LaFuente was 25 in the summer of 1983 when he and his brother-in-law, John Perez, left Plainview to visit relatives on the Devils Lake Sioux reservation. During that time, a former policeman named Eddie Peltier was found dead on a rural highway, apparently the victim of a hit-and-run. In 1985 LaFuente and Perez, who had returned to Texas, plus nine local Native Americans were arrested for Peltier’s murder after four witnesses said they had seen a mob beat him at a party; one swore she had seen LaFuente, with Perez’s help, run Peltier over with his El Camino. There was no physical evidence, and every defendant but one had an alibi. Nonetheless, all eleven were found guilty. The two Texans were given the longest sentences: twenty years for Perez and life for LaFuente.
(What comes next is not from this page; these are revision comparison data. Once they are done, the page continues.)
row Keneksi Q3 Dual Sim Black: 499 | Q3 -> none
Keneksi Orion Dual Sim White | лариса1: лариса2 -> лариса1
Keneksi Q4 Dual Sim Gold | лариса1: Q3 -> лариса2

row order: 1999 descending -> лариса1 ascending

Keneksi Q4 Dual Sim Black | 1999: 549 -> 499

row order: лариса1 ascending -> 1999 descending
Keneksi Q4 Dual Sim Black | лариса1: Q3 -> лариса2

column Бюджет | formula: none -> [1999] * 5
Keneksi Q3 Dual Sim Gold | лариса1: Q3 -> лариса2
Soon, though, details began to emerge that conflicted with court testimony. Stories about the party and the fight turned out to be fabrications. Two witnesses recanted and said they had been threatened by James Yankton, a police officer with the Bureau of Indian Affairs. By 1989, the convictions of nine of the defendants had been overturned for insufficient evidence. Perez was paroled in 1999. Only LaFuente remains in prison, steadfastly maintaining his innocence.

Twice a federal court has ruled that LaFuente should be given a new trial because the first one was unfair; both decisions were overruled. The victim’s own mother, brother and sister have told parole officials that they believe LaFuente is innocent. “I have never worked on a case where the victim’s family was certain the wrong man was in prison,” Jonas said. 
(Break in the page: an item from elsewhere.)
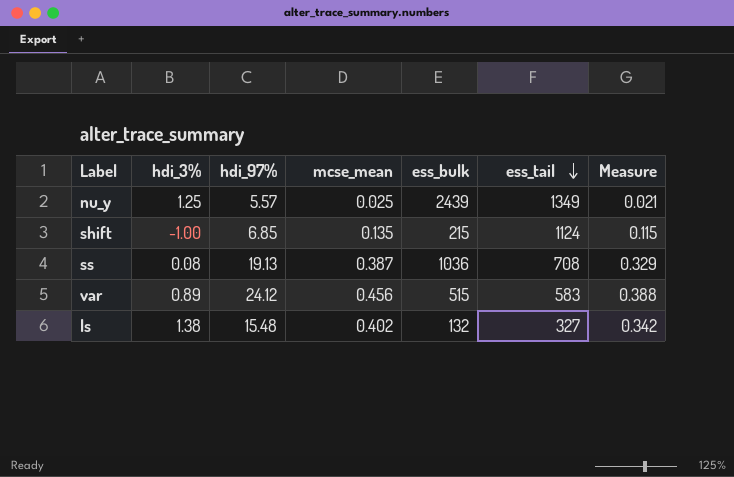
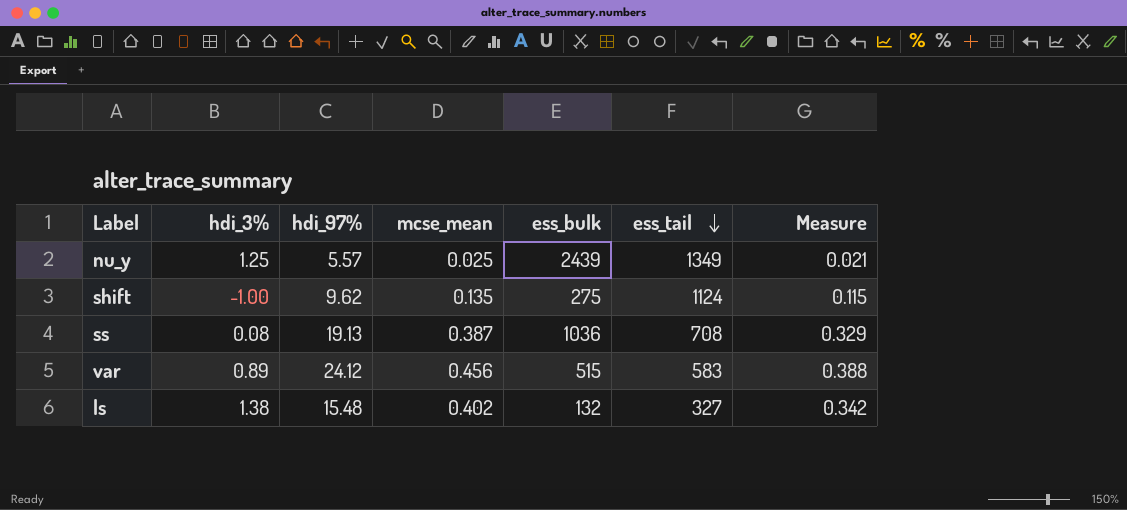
shift | hdi_97%: 6.85 -> 9.62
shift | ess_bulk: 215 -> 275

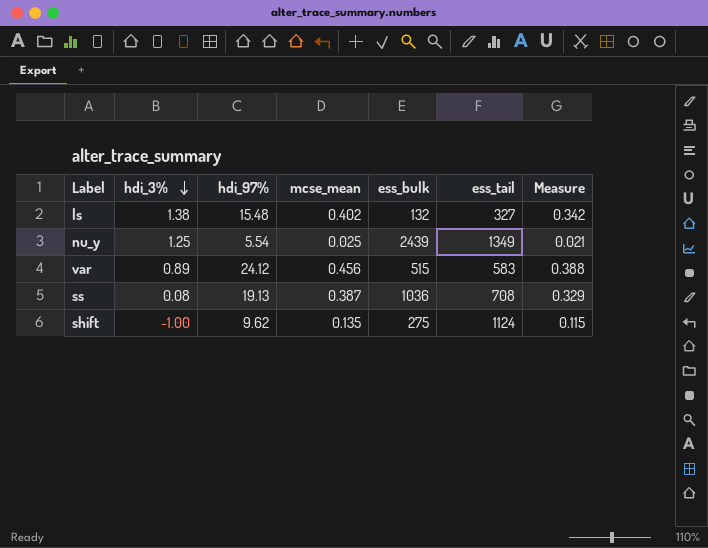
row order: ess_tail descending -> hdi_3% descending
nu_y | hdi_97%: 5.57 -> 5.54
And now Hollywood has taken notice. Earlier this year the story came to the attention of Todd Trotter, a Los Angeles television writer and documentary filmmaker. He began tracking down police and FBI files and found a recording of a woman who claimed she witnessed Peltier’s murder. The closer Trotter looked, the more LaFuente’s story seemed to be a classic tale of wrongful conviction.

Trotter talked with two dozen people involved in the case, asking them to agree to be interviewed on camera. He was granted permission to use Robbie Robertson’s “Coyote Song” in the promotional video. He came up with a title, Incident at Devils Lake. All he needed was money to start filming. So in September he started a campaign at Kickstarter.com to raise startup funding for the documentary. If he is successful—he is aiming for $50,000 in pledges by November 14—he hopes to start production early next year.

Trotter has had some fundraising help from an unlikely source: the victim’s sister, Andrea Peltier. Nearly every day since October 19, Andrea has stood outside the Devils Lake Walmart holding a large sign with the word “Fundraising” and photos of her brother and LaFuente. She asks shoppers to donate to the film and has collected more than $1,000 so far.

“I stand out here no matter how cold it is,” she said by cellphone on a cold October morning. “I want justice for my brother,” she said. “It’s been too long. Eddie’s spirit won’t be able to cross over until the right ones are caught. And I want to get Richard out of prison. He didn’t do it—he had nothing to do with it.”